Like Martinez, Mohamud was given an "out" by the FBI. An undercover FBI agent reminded Mohamud that the plan was his choice and was told to do "what's in your heart." This comment did not deter Mohamud. On Nov. 26, he attempted to detonate a device that he believed to be a vehicle bomb at Portland's annual Christmas tree-lighting ceremony.
If the statements attributed to Martinez and Mohamud in the respective complaints are false, Walid has not explained how he knows that and has offered nothing to corroborate his contrary versions of the stories.
His accusations follow a similar pattern established during the past year, in which he has used empty or false claims to criticize how FBI agents returned fire in a warehouse raid in 2009, killing a Detroit imam. As the Investigative Project on Terrorism (IPT) reported, Walid has refused to acknowledge any culpability by Imam Luqman Abdullah, who was shot and killed after he first shot at an FBI dog released only after Abdullah refused to surrender peacefully.

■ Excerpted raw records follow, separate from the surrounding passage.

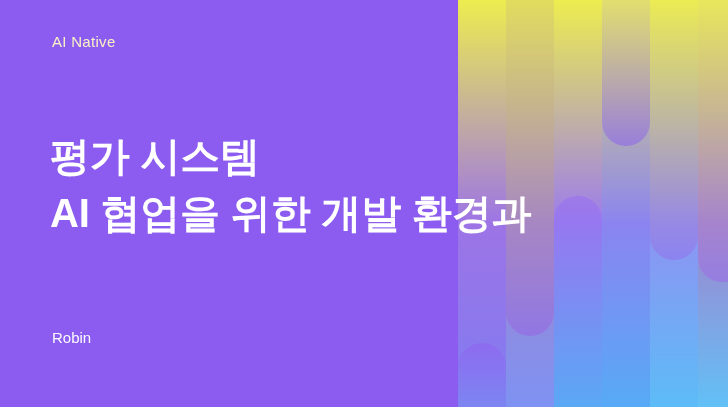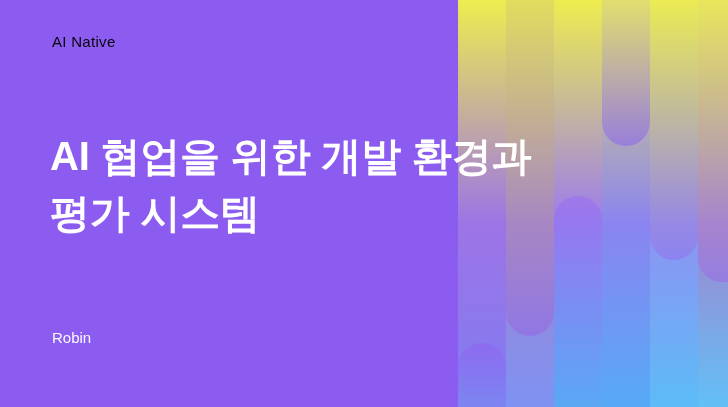--- a/index.html
+++ b/index.html
@@ -51,7 +51,7 @@
     font-size: 15px;
     font-weight: 400;
     letter-spacing: 0.3px;
-    color: #000000;
+    color: #fef9c3;
     opacity: 0.96;
     white-space: nowrap;
   }

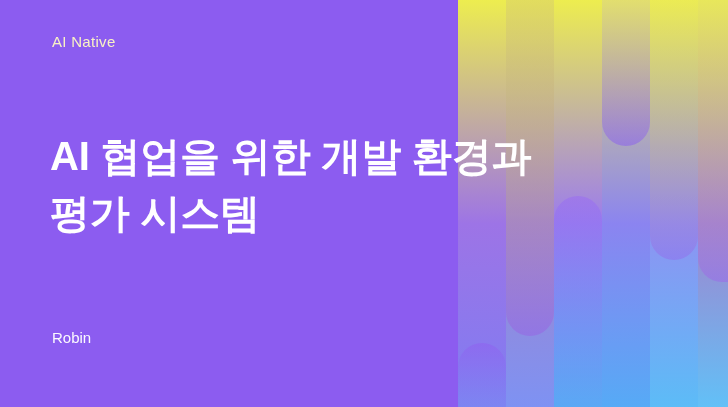--- a/index.html
+++ b/index.html
@@ -101,8 +101,8 @@
   <div id="eyebrow">AI Native</div>
 
   <div id="headline">
+    <span class="line">평가 시스템</span>
     <span class="line">AI 협업을 위한 개발 환경과</span>
-    <span class="line">평가 시스템</span>
   </div>
 
   <div id="byline">Robin</div>

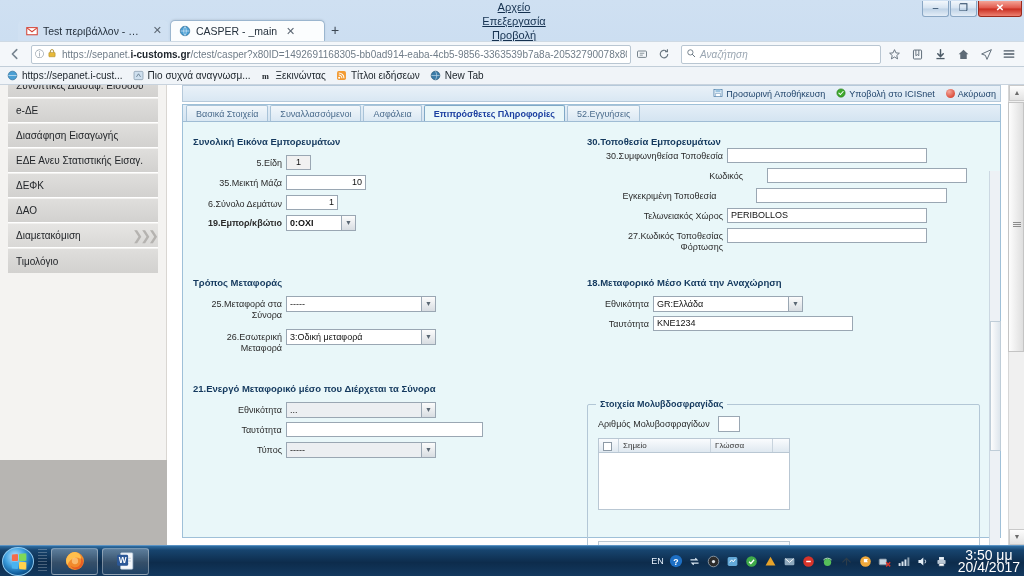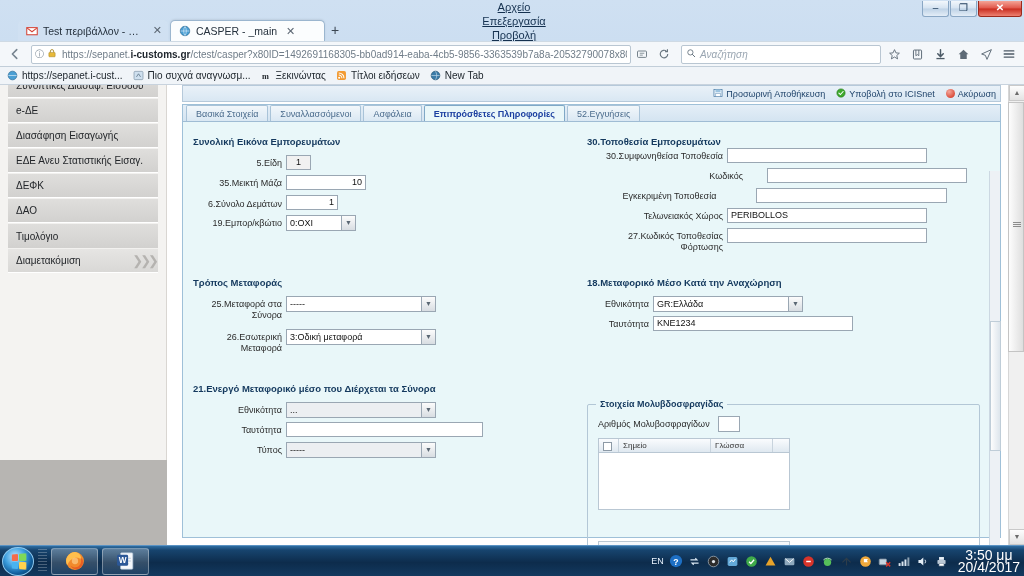--- a/index.html
+++ b/index.html
@@ -591,7 +591,7 @@
             <div class="finput num" style="width:52px;">1</div>
           </div>
 
-          <div class="frow" style="left:0px; top:93px; width:210px;">
+          <div class="frow" style="left:0px; top:93px; width:210px;font-weight:bold;">
             <div class="flabel" style="width:103px;">19.Εμπορ/κβώτιο</div>
             <div class="fselect" style="width:70px;">
               <span>0:ΟΧΙ</span>

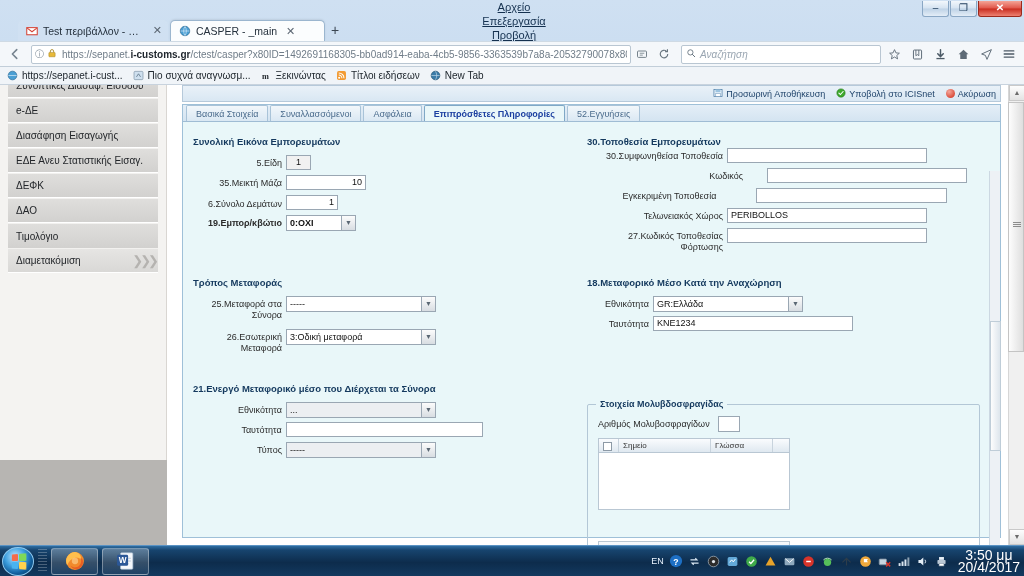--- a/index.html
+++ b/index.html
@@ -509,12 +509,12 @@
       <div class="navitem">
         <span>ΔΑΟ</span>
       </div>
-      <div class="navitem last">
-        <span>Τιμολόγιο</span>
-      </div>
       <div class="navitem selected">
         <span>Διαμετακόμιση</span>
         <span class="chevrons">❯❯❯</span>
+      </div>
+      <div class="navitem last">
+        <span>Τιμολόγιο</span>
       </div>
     </div>
     <div id="leftnav-bottomfill"></div>

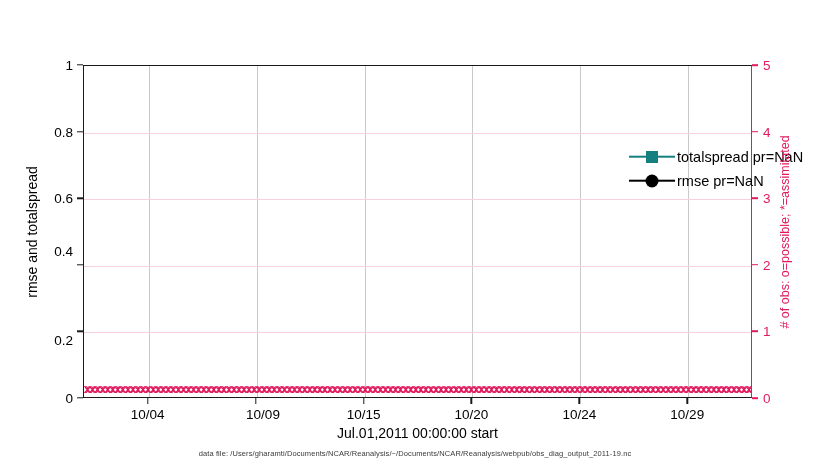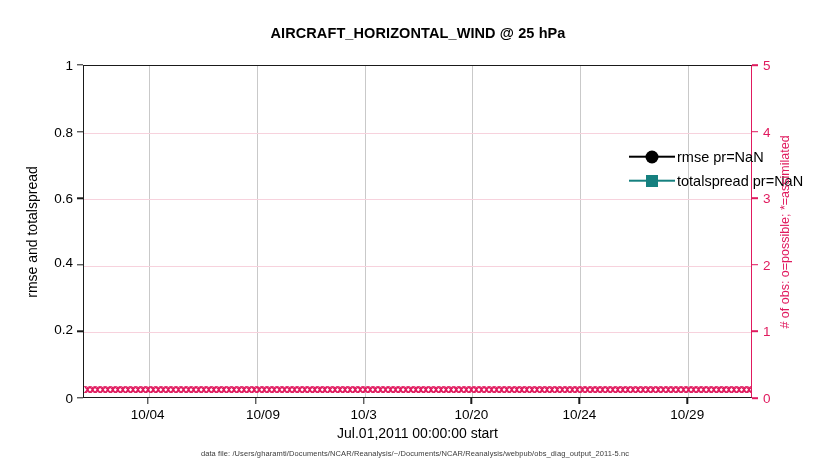--- a/index.html
+++ b/index.html
@@ -276,7 +276,6 @@
 <body>
 
 <div id="title-block">
-  <div id="title-line2">AIRCRAFT_HORIZONTAL_WIND @ 25 hPa</div>
 </div>
 
 <div id="ylabel-left">

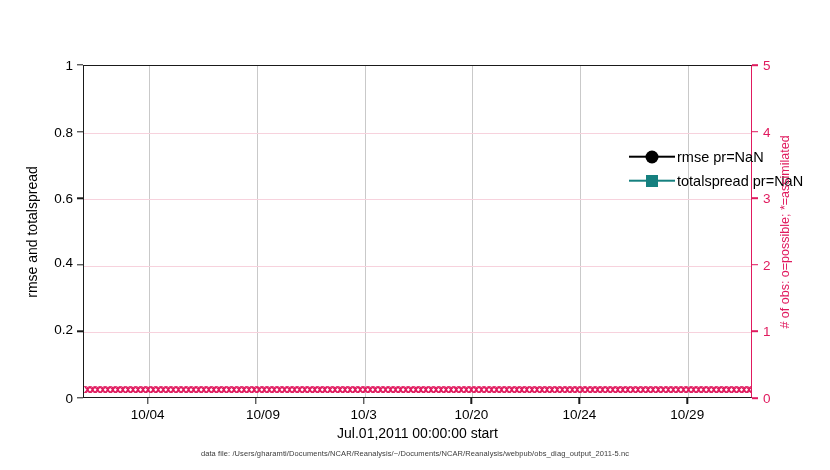--- a/index.html
+++ b/index.html
@@ -313,17 +313,17 @@
   <div id="legend">
       <div class="legend-row">
         <span class="legend-sample">
+          <span class="legend-line" style="background: rgb(21, 128, 127);"></span>
+          <span class="legend-marker square" style="background: rgb(21, 128, 127);"></span>
+        </span>
+        <span class="legend-text">totalspread pr=NaN</span>
+      </div>
+      <div class="legend-row">
+        <span class="legend-sample">
           <span class="legend-line" style="background: rgb(0, 0, 0);"></span>
           <span class="legend-marker circle" style="background: rgb(0, 0, 0);"></span>
         </span>
         <span class="legend-text">rmse pr=NaN</span>
-      </div>
-      <div class="legend-row">
-        <span class="legend-sample">
-          <span class="legend-line" style="background: rgb(21, 128, 127);"></span>
-          <span class="legend-marker square" style="background: rgb(21, 128, 127);"></span>
-        </span>
-        <span class="legend-text">totalspread pr=NaN</span>
       </div>
     </div>
 

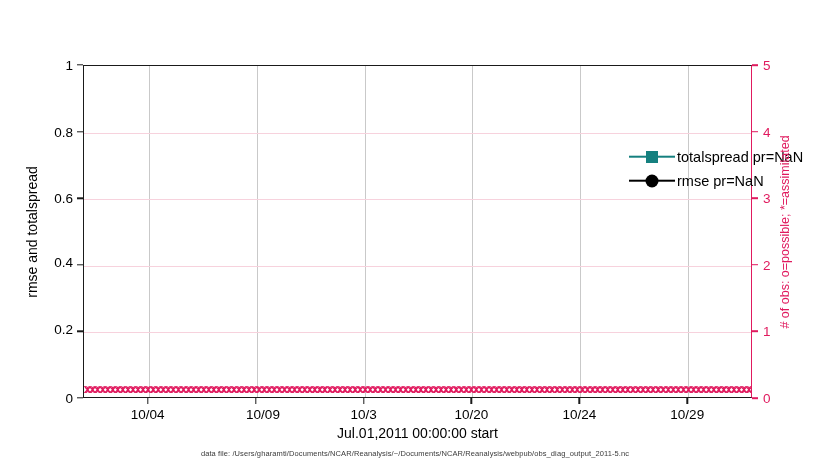--- a/index.html
+++ b/index.html
@@ -287,7 +287,7 @@
     <div class="tick" style="top: 266.4px;"></div>
     <div class="lbl" style="top: 264px; margin-left: 12px;">0.2</div>
     <div class="tick" style="top: 199.8px;"></div>
-    <div class="lbl" style="top: 197px;">0.4</div>
+    <div class="lbl" style="top: 186px;">0.4</div>
     <div class="tick" style="top: 133.2px;"></div>
     <div class="lbl" style="top: 133.2px;">0.6</div>
     <div class="tick" style="top: 66.6px;"></div>

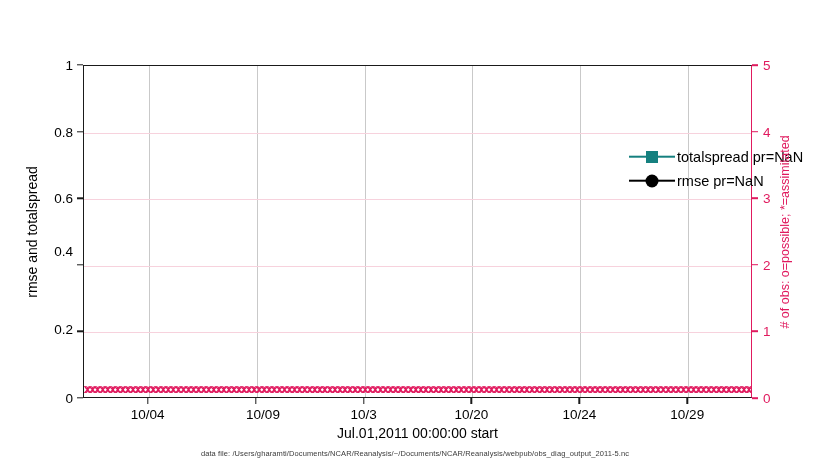--- a/index.html
+++ b/index.html
@@ -285,7 +285,7 @@
     <div class="tick" style="top: 333px;"></div>
     <div class="lbl" style="top: 333px;">0</div>
     <div class="tick" style="top: 266.4px;"></div>
-    <div class="lbl" style="top: 264px; margin-left: 12px;">0.2</div>
+    <div class="lbl" style="top: 275px; margin-left: 12px;">0.2</div>
     <div class="tick" style="top: 199.8px;"></div>
     <div class="lbl" style="top: 186px;">0.4</div>
     <div class="tick" style="top: 133.2px;"></div>

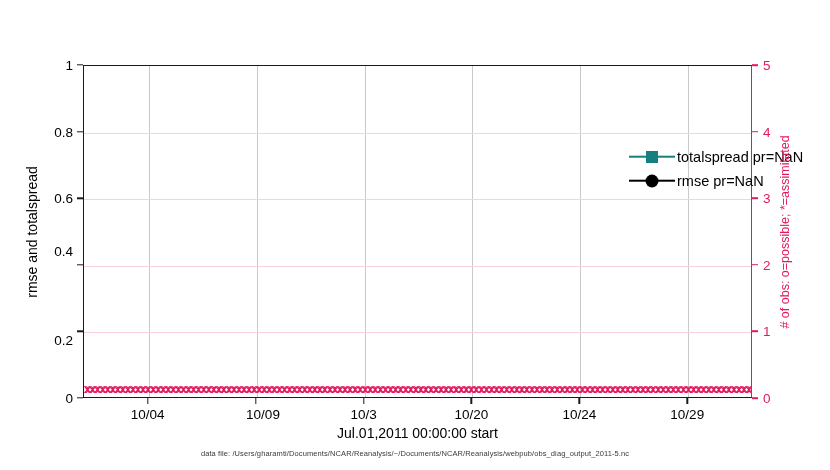--- a/index.html
+++ b/index.html
@@ -621,7 +621,7 @@
     <div class="tick" style="left: 172.645px;"></div>
     <div class="lbl" style="left: 180px;">10/09</div>
     <div class="tick" style="left: 280.548px;"></div>
-    <div class="lbl" style="left: 280.548px;">10/3</div>
+    <div class="lbl" style="left: 280.548px;">10/15</div>
     <div class="tick" style="left: 388.452px;"></div>
     <div class="lbl" style="left: 388.452px;">10/20</div>
     <div class="tick" style="left: 496.355px;"></div>

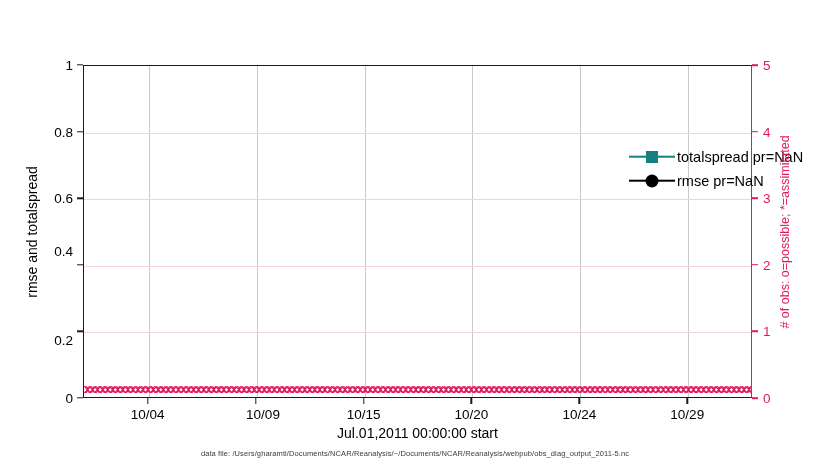--- a/index.html
+++ b/index.html
@@ -631,6 +631,6 @@
   </div>
 <div id="xlabel">Jul.01,2011 00:00:00 start</div>
 
-<div id="caption">data file: /Users/gharamti/Documents/NCAR/Reanalysis/~/Documents/NCAR/Reanalysis/webpub/obs_diag_output_2011-5.nc</div>
+<div id="caption">data file: /Users/gharamti/Documents/NCAR/Reanalysis/~/Documents/NCAR/Reanalysis/webpub/obs_diag_output_2011-19.nc</div>
 
 </body></html>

Speaking at the CAIR-Connecticut banquet, Walid also took issue with the use of undercover informants itself. He drew an analogy between the ethics of the use of FBI informants, Japanese internment camps and Jim Crow laws.
Those historical examples involved wholesale discrimination of entire minority communities. The recent foiled bomb plots all involved Muslims, but the FBI routinely uses informants for all types of criminal activity.
As a recent IPT News account showed, FBI informants are often used to catch Internet sex predators and drug dealers in the act. And their use hasn't been limited to preventing attacks from extremists of one religion. Earlier this year, the FBI arrest of members of the Christian Hutaree militia for plotting to kill law enforcement officers featured a confidential informant.
Within CAIR, Walid is not alone in using hyperbolic and sometimes inaccurate comments against law enforcement.
"When these individuals were put in touch with the FBI, they were aspirational terrorists. What the FBI came and did was enable them to become actual terrorists, and then came and saved the day," CAIR San-Francisco Bay Area's Zahra Billoo said of the Portland and Catonsville plots. "What [the FBI is] doing is creating these huge terror plots where they don't exist."
Similarly, CAIR national spokesman Ibrahim Hooper asserted, "It should be the FBI's role to stop terror attacks and terror plots, it shouldn't be their role to manufacture terror plots."
In early December, Attorney General Eric Holder strongly defended the FBI's recent operations. "Those who characterize the FBI's activities in this case as 'entrapment' simply do not have their facts straight," Holder told a group of Muslim activists.
Responsible voices would stop making this argument, or at least offer something tangible to back it up.